Source: Department for Environment, Food and Rural Affairs' Foot and Mouth Disease Contingency Plan, Annex D, December 2003

15. The Department needed to educate consumers about alternatives to culling, including vaccination to live and vaccination to die. Vaccination was not used in 2001 partly because of the actual and anticipated farmer and consumer resistance to meat from vaccinated animals. Too little information had been made available to the public, farmers and supermarkets about the effects of vaccination on public health, and about the impact of vaccination on the export status of UK beef. Meat from animals vaccinated against other diseases was already on sale in the UK. Individual farmers might still need to be persuaded, however, as might retailers and consumers. The Department confirmed that it had legal powers under a Statutory Instrument to vaccinate in a vaccination zone even if farmers objected.

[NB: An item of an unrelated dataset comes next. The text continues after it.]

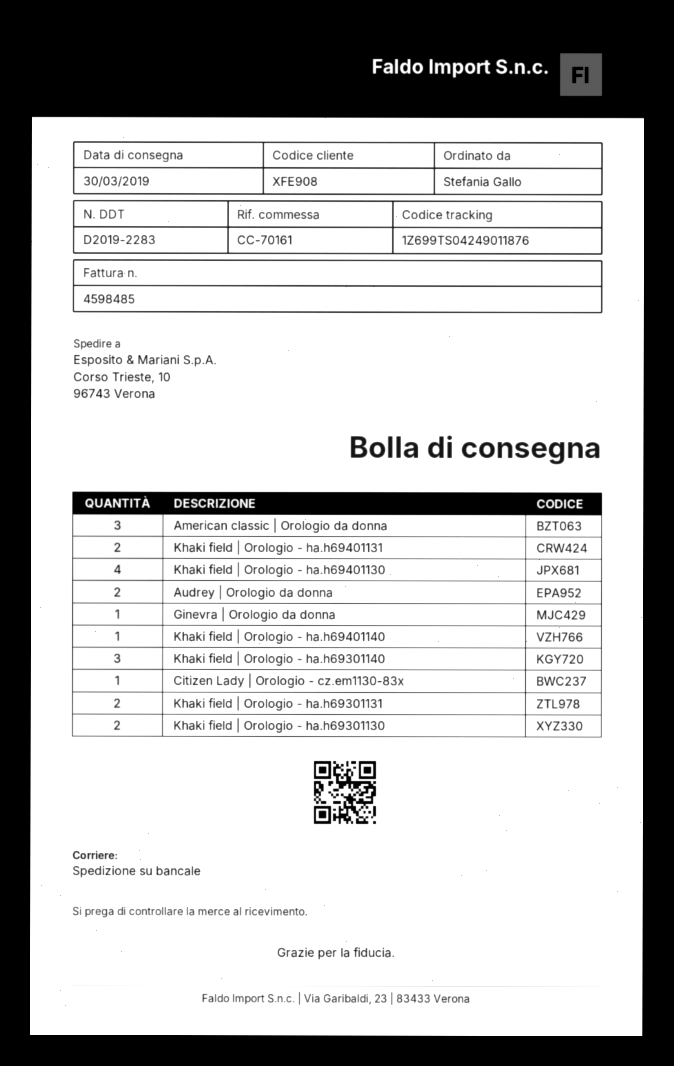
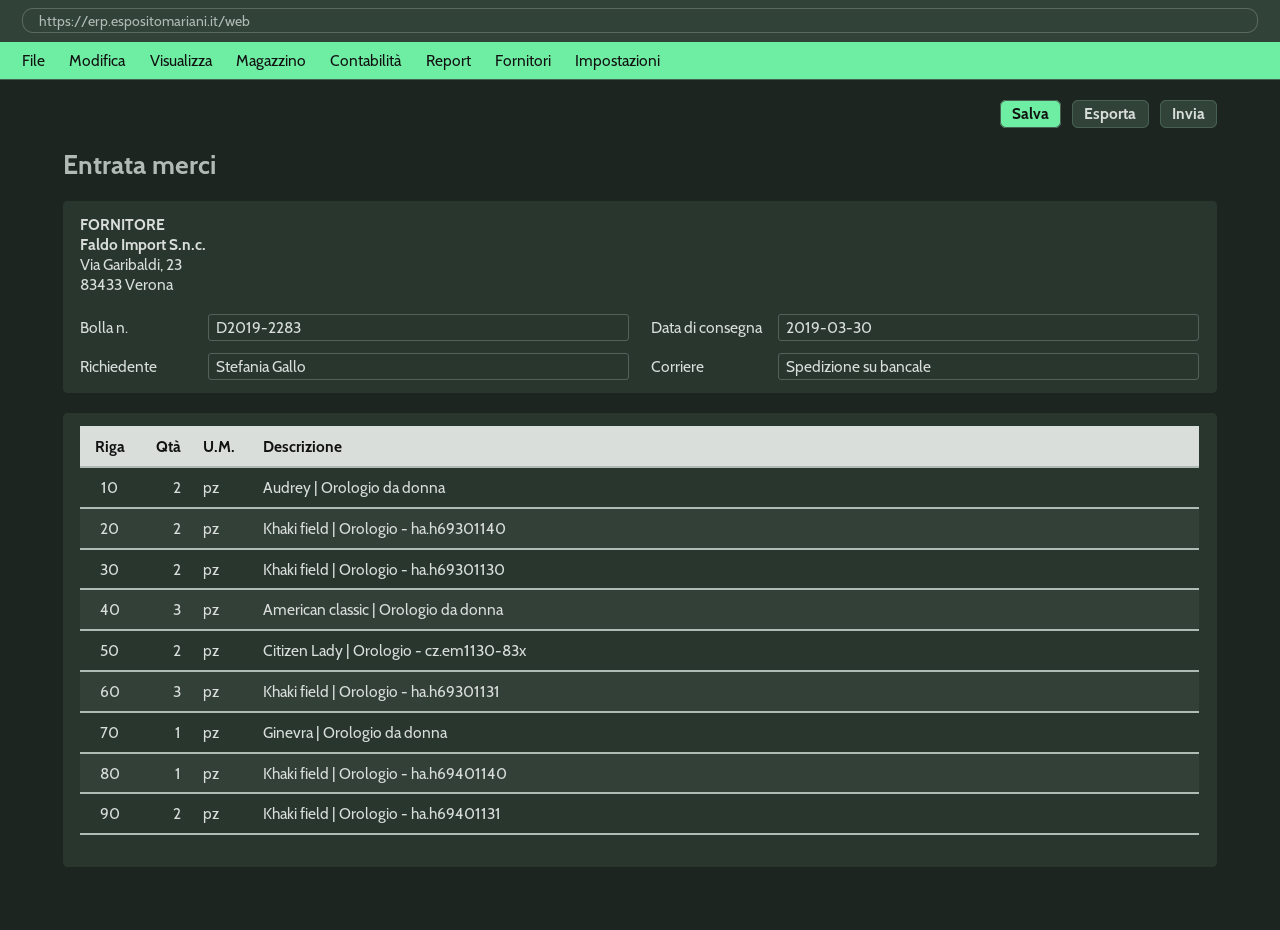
Khaki field | Orologio - ha.h69401130: 4 -> none
Khaki field | Orologio - ha.h69301140: 3 -> 2
Citizen Lady | Orologio - cz.em1130-83x: 1 -> 2
Khaki field | Orologio - ha.h69301131: 2 -> 3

The National Farmers Union supported the use of vaccination.[17]

16. The Department had practical arrangements in place to enable it to vaccinate infected cattle within five days of disease confirmation. A range of vaccines covering nine different strains of the disease were available. As an outbreak could result from more than one virus strain, the Department also had access to vaccines covering other strains held elsewhere in the European Union.[18]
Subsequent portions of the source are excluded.